_Exercise_
Please report how many lines in the records below contain the word "none", and give nothing else.

_The input_
--- START ---
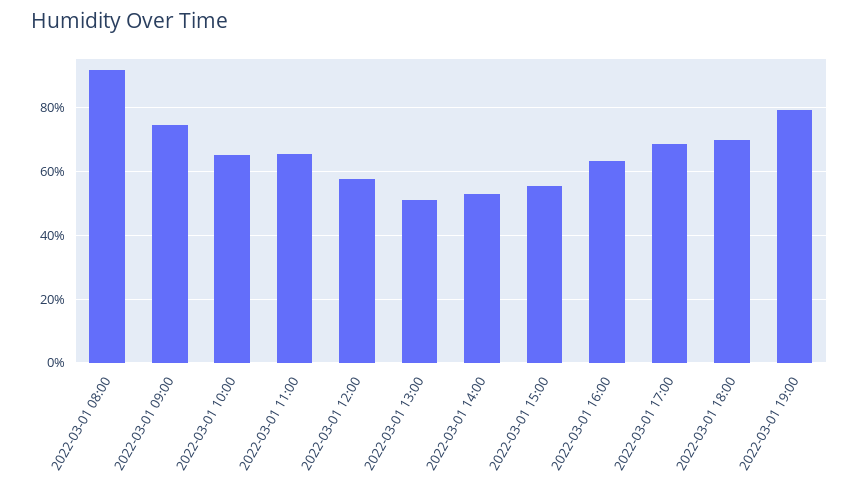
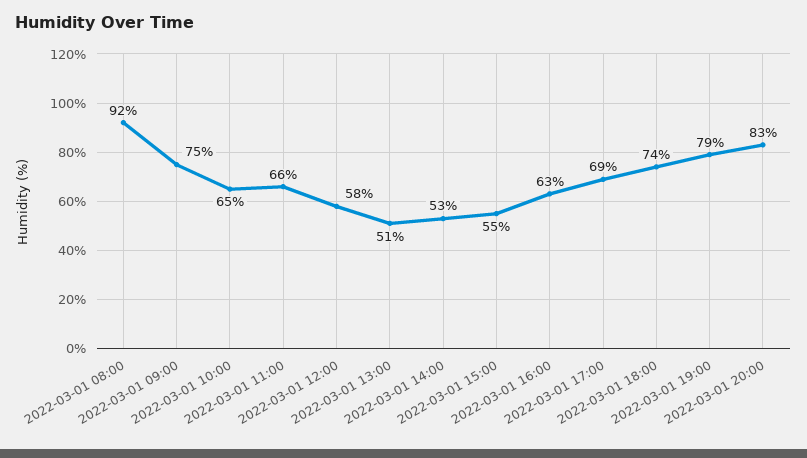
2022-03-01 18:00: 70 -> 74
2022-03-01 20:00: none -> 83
--- END ---
--- START ---
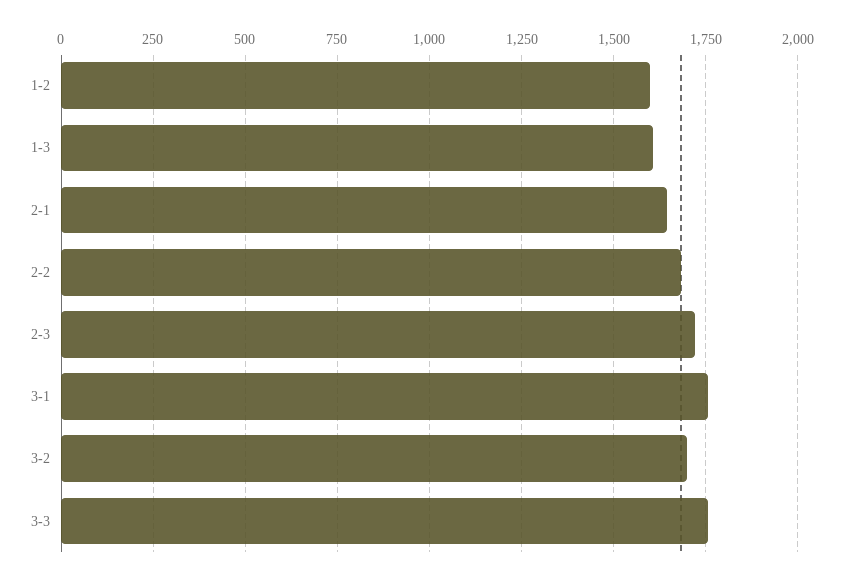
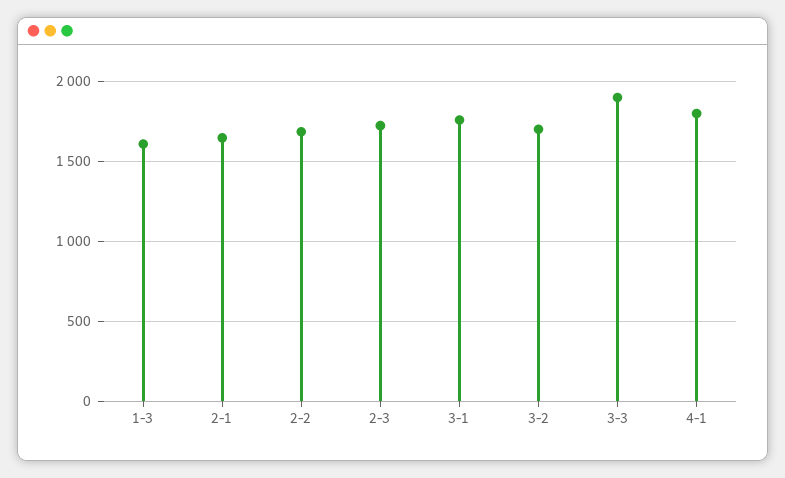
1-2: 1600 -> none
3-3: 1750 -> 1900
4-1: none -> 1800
--- END ---
_Answer_
3